What is needed
Would you please copy each line below that includes the string "absolute"?

Data provided
=== Begin Enclosure ===
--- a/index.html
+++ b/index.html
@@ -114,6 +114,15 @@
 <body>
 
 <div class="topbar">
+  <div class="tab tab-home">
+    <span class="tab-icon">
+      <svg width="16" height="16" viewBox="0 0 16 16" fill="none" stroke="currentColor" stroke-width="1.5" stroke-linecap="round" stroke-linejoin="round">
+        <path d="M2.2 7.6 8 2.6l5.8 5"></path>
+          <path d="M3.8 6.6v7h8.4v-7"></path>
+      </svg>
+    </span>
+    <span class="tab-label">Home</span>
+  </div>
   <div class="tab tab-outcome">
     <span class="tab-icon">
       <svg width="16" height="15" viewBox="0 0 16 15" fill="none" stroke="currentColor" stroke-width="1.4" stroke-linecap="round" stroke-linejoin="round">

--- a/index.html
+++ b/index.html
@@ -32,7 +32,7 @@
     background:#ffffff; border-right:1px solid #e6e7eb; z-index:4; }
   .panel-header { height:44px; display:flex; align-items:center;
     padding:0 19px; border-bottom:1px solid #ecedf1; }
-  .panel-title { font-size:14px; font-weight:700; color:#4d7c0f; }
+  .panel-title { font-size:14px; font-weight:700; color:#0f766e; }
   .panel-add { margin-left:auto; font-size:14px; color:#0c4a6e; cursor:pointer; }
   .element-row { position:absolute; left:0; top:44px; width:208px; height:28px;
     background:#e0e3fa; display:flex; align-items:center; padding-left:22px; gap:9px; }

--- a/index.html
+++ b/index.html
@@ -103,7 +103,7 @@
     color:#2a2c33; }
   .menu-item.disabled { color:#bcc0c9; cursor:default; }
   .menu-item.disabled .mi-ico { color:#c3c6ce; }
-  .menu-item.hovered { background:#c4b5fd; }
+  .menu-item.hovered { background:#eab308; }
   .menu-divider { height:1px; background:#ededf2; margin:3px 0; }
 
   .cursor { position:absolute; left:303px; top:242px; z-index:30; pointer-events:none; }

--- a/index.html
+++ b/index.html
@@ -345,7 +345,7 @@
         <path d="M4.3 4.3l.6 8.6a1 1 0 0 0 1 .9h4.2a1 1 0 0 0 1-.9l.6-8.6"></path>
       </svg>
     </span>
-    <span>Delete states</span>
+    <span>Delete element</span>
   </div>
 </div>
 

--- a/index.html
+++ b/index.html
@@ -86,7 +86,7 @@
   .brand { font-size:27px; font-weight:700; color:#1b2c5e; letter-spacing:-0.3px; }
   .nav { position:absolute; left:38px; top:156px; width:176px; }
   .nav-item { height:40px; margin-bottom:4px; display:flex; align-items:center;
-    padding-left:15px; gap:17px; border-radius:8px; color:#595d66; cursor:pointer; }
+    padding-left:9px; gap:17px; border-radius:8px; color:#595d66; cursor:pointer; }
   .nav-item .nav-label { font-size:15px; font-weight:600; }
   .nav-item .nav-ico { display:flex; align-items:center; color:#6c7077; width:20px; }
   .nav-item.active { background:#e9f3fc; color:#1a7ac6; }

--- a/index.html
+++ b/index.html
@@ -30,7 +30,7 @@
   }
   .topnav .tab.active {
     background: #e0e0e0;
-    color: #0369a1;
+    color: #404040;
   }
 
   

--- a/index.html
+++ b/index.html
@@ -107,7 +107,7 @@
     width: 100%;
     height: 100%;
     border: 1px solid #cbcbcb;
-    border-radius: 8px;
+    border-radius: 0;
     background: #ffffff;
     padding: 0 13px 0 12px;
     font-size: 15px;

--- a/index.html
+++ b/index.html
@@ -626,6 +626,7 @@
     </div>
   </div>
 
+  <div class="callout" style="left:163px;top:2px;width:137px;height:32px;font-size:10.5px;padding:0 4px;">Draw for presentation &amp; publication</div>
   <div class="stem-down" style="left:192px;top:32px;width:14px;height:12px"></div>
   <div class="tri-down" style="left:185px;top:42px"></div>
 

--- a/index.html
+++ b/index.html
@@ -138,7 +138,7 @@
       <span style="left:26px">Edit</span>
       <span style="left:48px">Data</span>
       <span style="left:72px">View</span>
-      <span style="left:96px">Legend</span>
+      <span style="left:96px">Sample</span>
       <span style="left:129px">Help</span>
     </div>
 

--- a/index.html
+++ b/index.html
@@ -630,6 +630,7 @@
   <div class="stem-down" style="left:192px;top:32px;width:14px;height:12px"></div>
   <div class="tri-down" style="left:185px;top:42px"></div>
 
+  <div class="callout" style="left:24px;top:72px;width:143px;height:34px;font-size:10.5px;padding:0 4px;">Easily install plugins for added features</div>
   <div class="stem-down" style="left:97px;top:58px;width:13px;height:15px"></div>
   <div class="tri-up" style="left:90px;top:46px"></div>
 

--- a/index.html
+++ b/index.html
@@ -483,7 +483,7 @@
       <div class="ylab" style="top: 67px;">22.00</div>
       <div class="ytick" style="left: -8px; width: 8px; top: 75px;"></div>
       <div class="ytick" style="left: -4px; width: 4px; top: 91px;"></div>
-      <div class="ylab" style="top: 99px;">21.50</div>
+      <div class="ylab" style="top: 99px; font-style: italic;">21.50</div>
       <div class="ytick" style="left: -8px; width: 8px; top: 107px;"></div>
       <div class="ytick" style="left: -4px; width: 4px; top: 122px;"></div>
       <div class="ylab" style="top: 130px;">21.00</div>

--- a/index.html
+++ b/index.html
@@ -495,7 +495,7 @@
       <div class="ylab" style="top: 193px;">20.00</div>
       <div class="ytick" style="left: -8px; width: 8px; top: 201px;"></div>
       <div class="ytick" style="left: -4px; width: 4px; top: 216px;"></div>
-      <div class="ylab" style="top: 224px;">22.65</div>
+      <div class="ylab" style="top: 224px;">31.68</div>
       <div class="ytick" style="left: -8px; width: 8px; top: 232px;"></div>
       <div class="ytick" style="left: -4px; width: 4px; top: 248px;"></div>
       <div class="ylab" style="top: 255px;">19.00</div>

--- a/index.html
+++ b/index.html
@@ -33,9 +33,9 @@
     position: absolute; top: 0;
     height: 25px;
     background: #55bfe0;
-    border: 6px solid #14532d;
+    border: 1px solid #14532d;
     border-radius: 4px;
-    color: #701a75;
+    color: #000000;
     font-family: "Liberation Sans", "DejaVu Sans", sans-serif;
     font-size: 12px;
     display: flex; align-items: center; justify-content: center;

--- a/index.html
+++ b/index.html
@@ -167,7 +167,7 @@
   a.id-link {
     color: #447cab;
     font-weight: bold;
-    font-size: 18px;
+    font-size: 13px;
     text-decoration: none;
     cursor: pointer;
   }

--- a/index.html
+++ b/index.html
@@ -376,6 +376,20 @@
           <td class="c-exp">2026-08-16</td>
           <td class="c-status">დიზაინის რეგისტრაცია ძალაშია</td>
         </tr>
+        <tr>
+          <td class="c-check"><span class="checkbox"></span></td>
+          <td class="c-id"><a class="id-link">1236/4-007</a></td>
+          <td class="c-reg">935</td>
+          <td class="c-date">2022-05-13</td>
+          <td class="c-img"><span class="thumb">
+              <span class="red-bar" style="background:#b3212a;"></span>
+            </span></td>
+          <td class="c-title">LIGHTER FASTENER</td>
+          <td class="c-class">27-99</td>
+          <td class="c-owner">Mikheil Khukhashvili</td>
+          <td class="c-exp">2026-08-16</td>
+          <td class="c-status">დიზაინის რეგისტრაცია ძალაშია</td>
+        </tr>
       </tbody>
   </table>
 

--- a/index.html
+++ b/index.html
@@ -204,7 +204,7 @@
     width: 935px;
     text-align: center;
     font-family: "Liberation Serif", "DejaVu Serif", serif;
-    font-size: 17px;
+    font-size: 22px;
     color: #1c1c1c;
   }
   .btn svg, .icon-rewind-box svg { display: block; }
=== End Enclosure ===
Answer box
   .element-row { position:absolute; left:0; top:44px; width:208px; height:28px;
   .cursor { position:absolute; left:303px; top:242px; z-index:30; pointer-events:none; }
   .nav { position:absolute; left:38px; top:156px; width:176px; }
     position: absolute; top: 0;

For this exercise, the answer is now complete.